- YOUR GOAL
Without the images, write out the entries word for word.
DATA TO USE: Begin
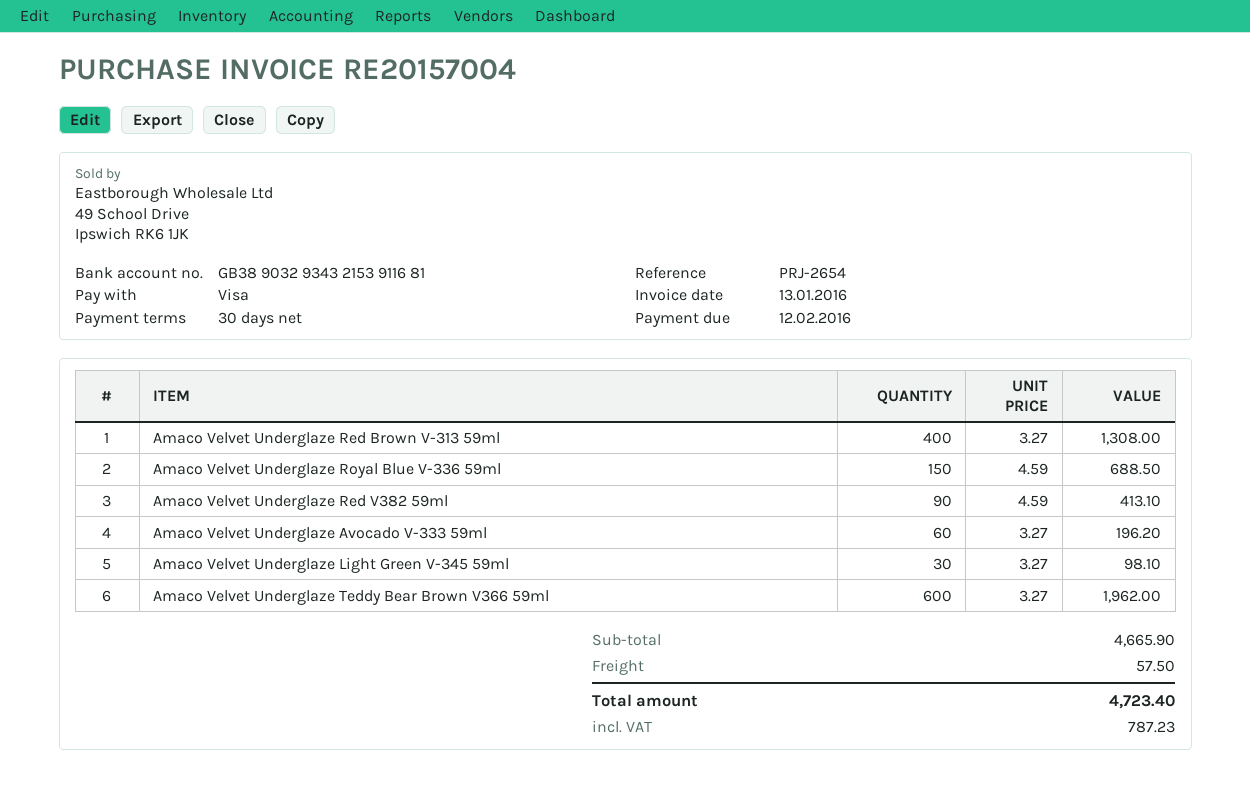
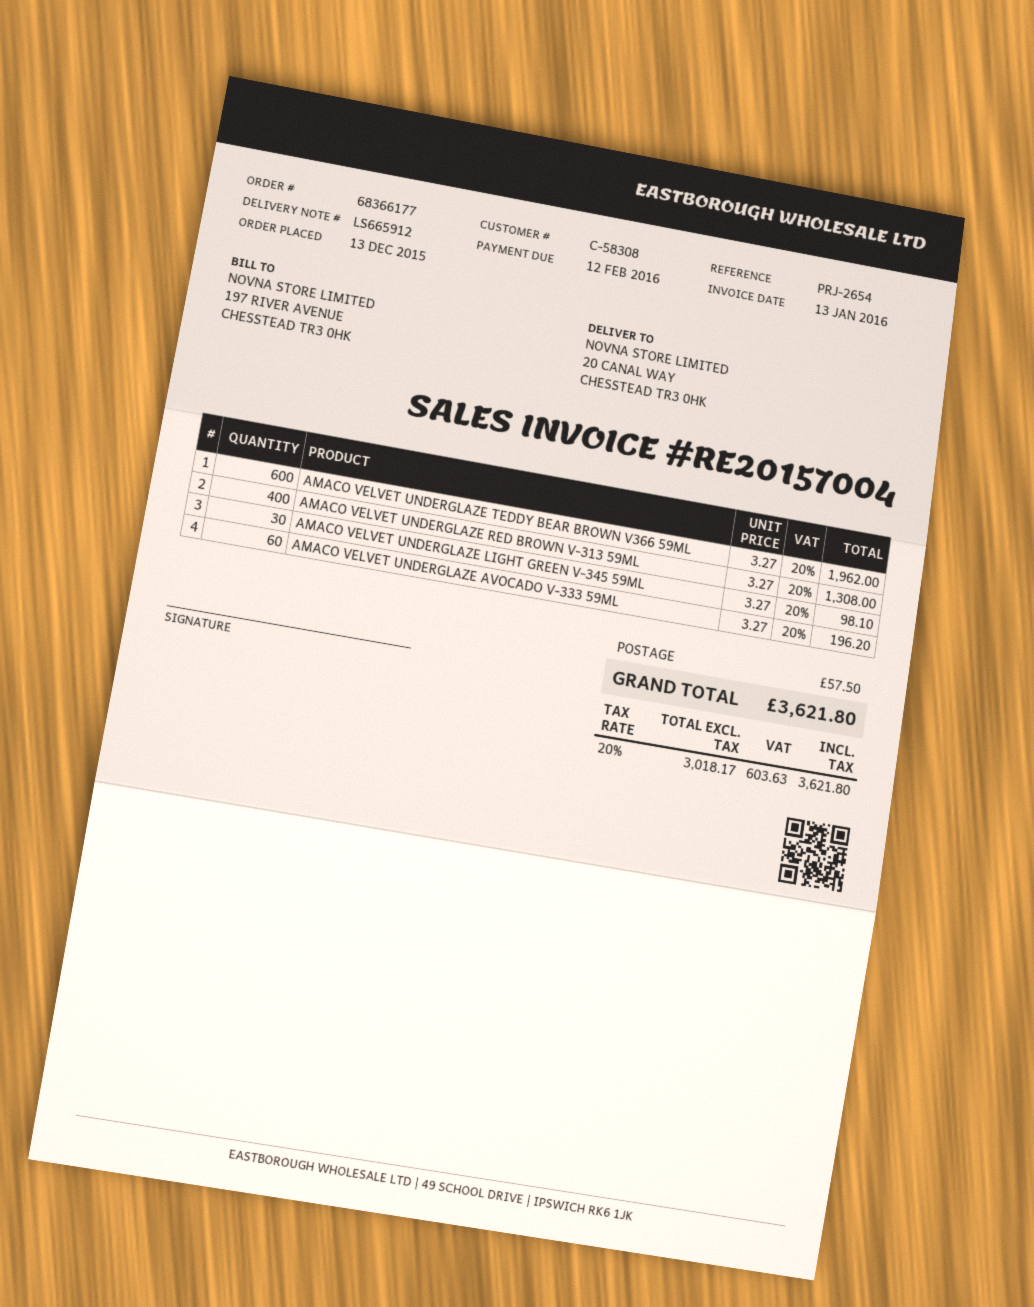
Amaco Velvet Underglaze Royal Blue V-336 59ml: 150 x 4.59 = 688.50 -> none
Amaco Velvet Underglaze Red V382 59ml: 90 x 4.59 = 413.10 -> none
tax: 787.23 -> 603.63
total: 4723.40 -> 3621.80

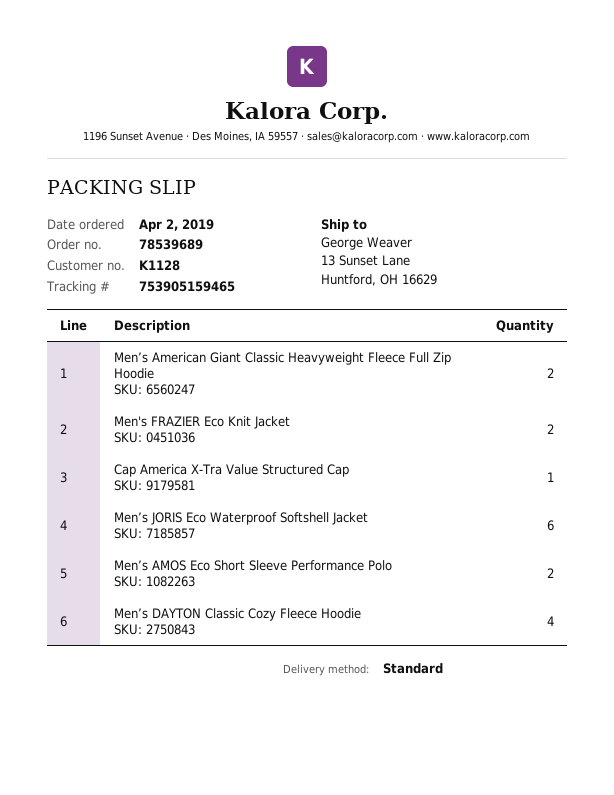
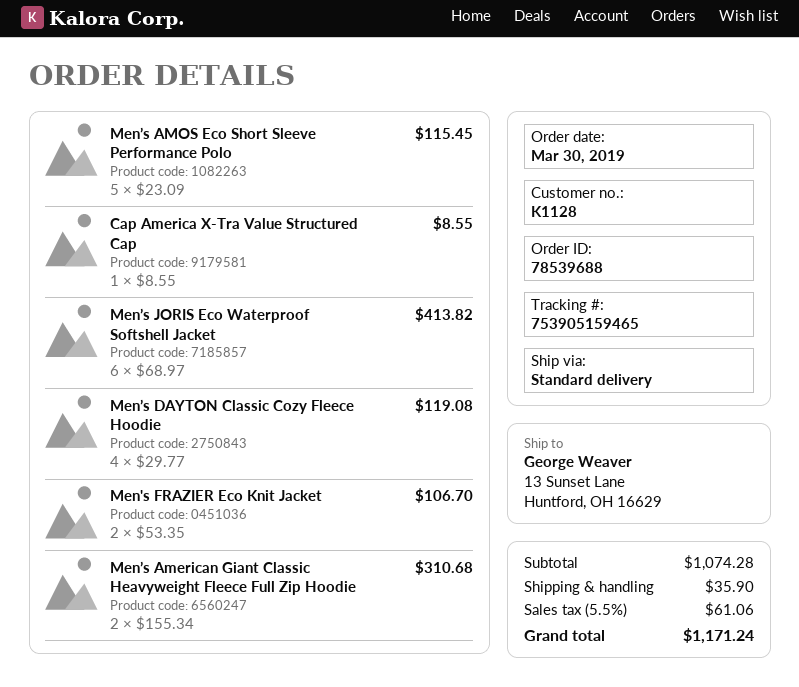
order number: 78539689 -> 78539688
order date: 2019-04-02 -> 2019-03-30
Men’s AMOS Eco Short Sleeve Performance Polo: 2 -> 5

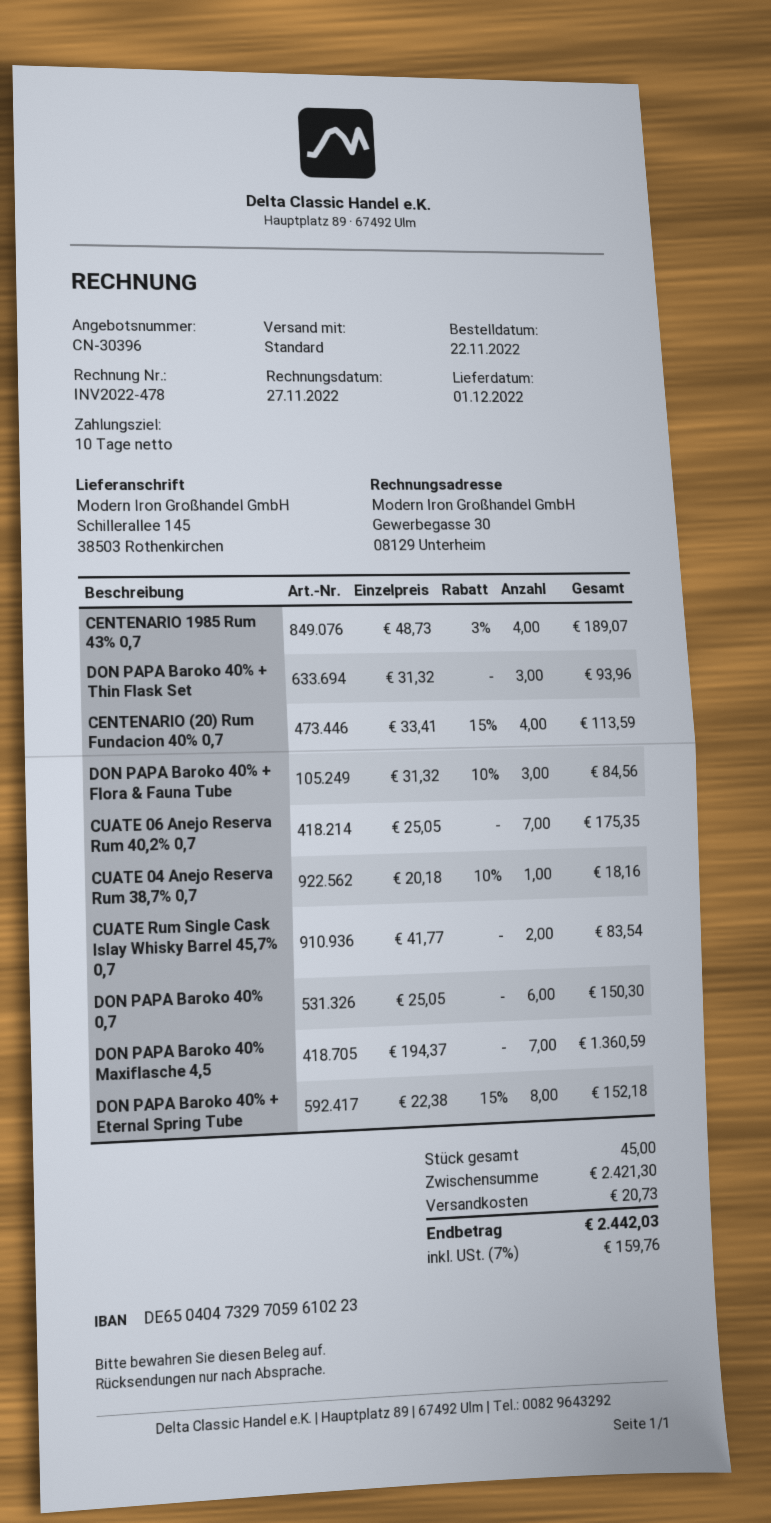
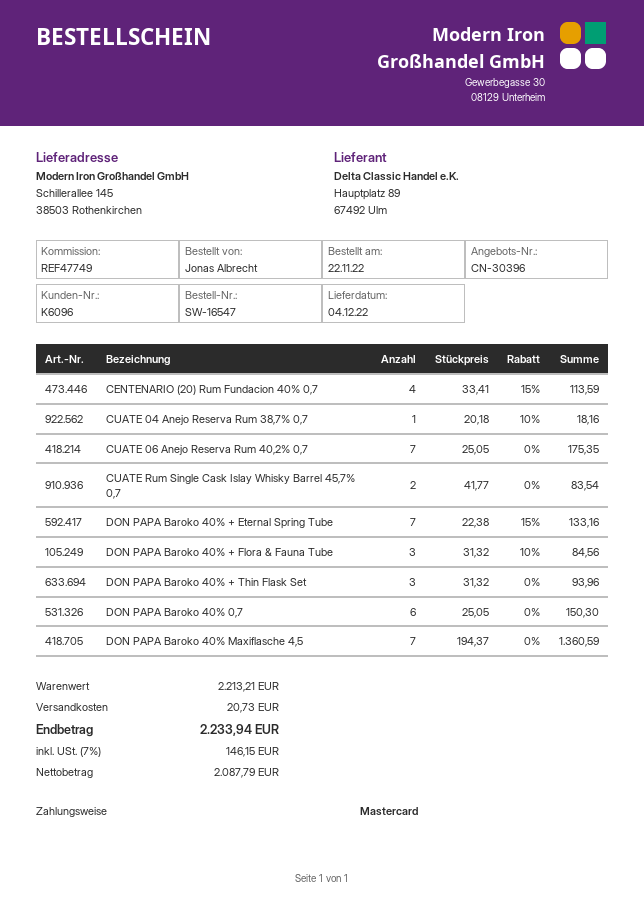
delivery date: 2022-12-01 -> 2022-12-04
CENTENARIO 1985 Rum 43% 0,7: 4 x 48.73 - 3% = 189.07 -> none
DON PAPA Baroko 40% + Eternal Spring Tube: 8 x 22.38 - 15% = 152.18 -> 7 x 22.38 - 15% = 133.16
subtotal: 2421.30 -> 2213.21
tax: 7% = 159.76 -> 7% = 146.15
total: 2442.03 -> 2233.94

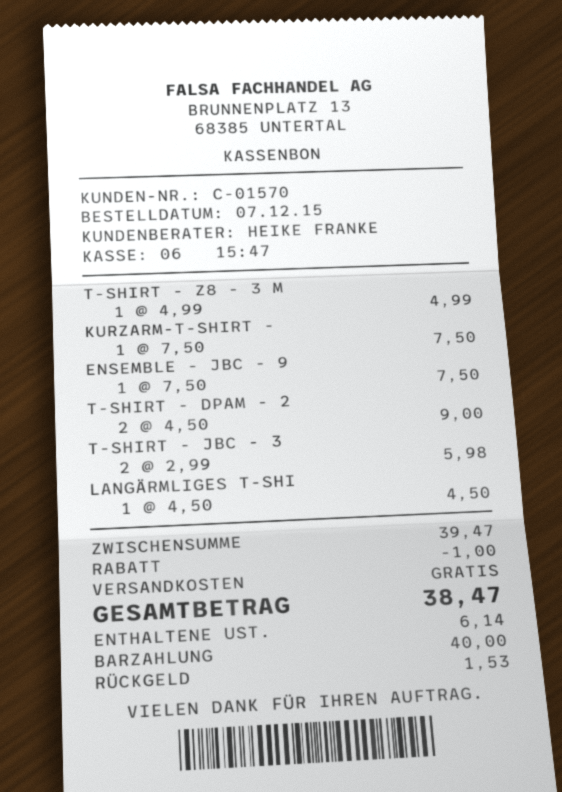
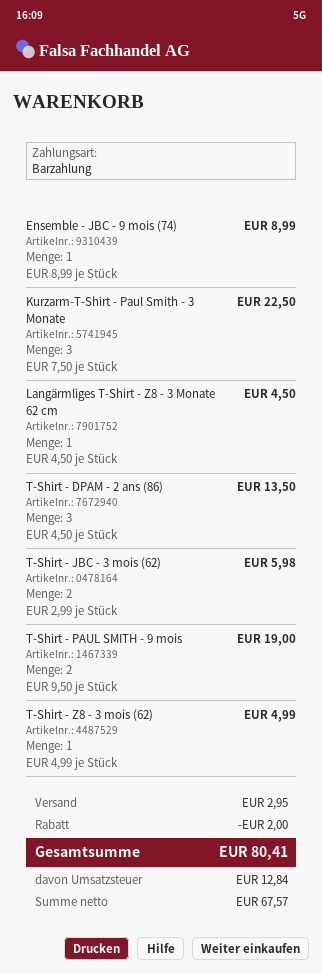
KURZARM-T-SHIRT -: 1 x 7.50 = 7.50 -> 3 x 7.50 = 22.50
ENSEMBLE - JBC - 9: 1 x 7.50 = 7.50 -> 1 x 8.99 = 8.99
T-SHIRT - DPAM - 2: 2 x 4.50 = 9.00 -> 3 x 4.50 = 13.50
T-Shirt - PAUL SMITH - 9 mois: none -> 2 x 9.50 = 19.00
discount: 1.00 -> 2.00
shipping: 0.00 -> 2.95
tax: 6.14 -> 12.84
total: 38.47 -> 80.41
DATA TO USE: End
- WRITTEN ANSWER
Amaco Velvet Underglaze Royal Blue V-336 59ml: 150 x 4.59 = 688.50 -> none
Amaco Velvet Underglaze Red V382 59ml: 90 x 4.59 = 413.10 -> none
tax: 787.23 -> 603.63
total: 4723.40 -> 3621.80

order number: 78539689 -> 78539688
order date: 2019-04-02 -> 2019-03-30
Men’s AMOS Eco Short Sleeve Performance Polo: 2 -> 5

delivery date: 2022-12-01 -> 2022-12-04
CENTENARIO 1985 Rum 43% 0,7: 4 x 48.73 - 3% = 189.07 -> none
DON PAPA Baroko 40% + Eternal Spring Tube: 8 x 22.38 - 15% = 152.18 -> 7 x 22.38 - 15% = 133.16
subtotal: 2421.30 -> 2213.21
tax: 7% = 159.76 -> 7% = 146.15
total: 2442.03 -> 2233.94

KURZARM-T-SHIRT -: 1 x 7.50 = 7.50 -> 3 x 7.50 = 22.50
ENSEMBLE - JBC - 9: 1 x 7.50 = 7.50 -> 1 x 8.99 = 8.99
T-SHIRT - DPAM - 2: 2 x 4.50 = 9.00 -> 3 x 4.50 = 13.50
T-Shirt - PAUL SMITH - 9 mois: none -> 2 x 9.50 = 19.00
discount: 1.00 -> 2.00
shipping: 0.00 -> 2.95
tax: 6.14 -> 12.84
total: 38.47 -> 80.41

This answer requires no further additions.